- Opening Delimiter -
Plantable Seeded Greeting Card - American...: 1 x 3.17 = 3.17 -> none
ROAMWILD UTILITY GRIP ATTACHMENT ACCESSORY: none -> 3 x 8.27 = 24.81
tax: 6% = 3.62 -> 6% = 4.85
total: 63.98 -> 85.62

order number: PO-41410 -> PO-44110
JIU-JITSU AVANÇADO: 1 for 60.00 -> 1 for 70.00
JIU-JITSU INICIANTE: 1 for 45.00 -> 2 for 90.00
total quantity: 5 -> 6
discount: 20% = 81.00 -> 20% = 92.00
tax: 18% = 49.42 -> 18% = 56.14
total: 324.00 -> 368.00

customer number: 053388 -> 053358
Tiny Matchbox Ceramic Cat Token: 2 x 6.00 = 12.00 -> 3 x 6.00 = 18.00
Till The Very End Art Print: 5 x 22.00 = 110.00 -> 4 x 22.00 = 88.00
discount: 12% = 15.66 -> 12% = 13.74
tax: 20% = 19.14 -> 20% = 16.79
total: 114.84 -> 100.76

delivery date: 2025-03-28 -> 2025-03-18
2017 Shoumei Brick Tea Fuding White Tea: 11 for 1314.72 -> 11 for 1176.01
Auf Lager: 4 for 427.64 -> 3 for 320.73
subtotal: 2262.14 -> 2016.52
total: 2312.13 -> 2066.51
- Closing Delimiter -
| Exercise goal |
Nothing in the records may be left out; reproduce them exactly.

| Answer to the exercise |
Plantable Seeded Greeting Card - American...: 1 x 3.17 = 3.17 -> none
ROAMWILD UTILITY GRIP ATTACHMENT ACCESSORY: none -> 3 x 8.27 = 24.81
tax: 6% = 3.62 -> 6% = 4.85
total: 63.98 -> 85.62

order number: PO-41410 -> PO-44110
JIU-JITSU AVANÇADO: 1 for 60.00 -> 1 for 70.00
JIU-JITSU INICIANTE: 1 for 45.00 -> 2 for 90.00
total quantity: 5 -> 6
discount: 20% = 81.00 -> 20% = 92.00
tax: 18% = 49.42 -> 18% = 56.14
total: 324.00 -> 368.00

customer number: 053388 -> 053358
Tiny Matchbox Ceramic Cat Token: 2 x 6.00 = 12.00 -> 3 x 6.00 = 18.00
Till The Very End Art Print: 5 x 22.00 = 110.00 -> 4 x 22.00 = 88.00
discount: 12% = 15.66 -> 12% = 13.74
tax: 20% = 19.14 -> 20% = 16.79
total: 114.84 -> 100.76

delivery date: 2025-03-28 -> 2025-03-18
2017 Shoumei Brick Tea Fuding White Tea: 11 for 1314.72 -> 11 for 1176.01
Auf Lager: 4 for 427.64 -> 3 for 320.73
subtotal: 2262.14 -> 2016.52
total: 2312.13 -> 2066.51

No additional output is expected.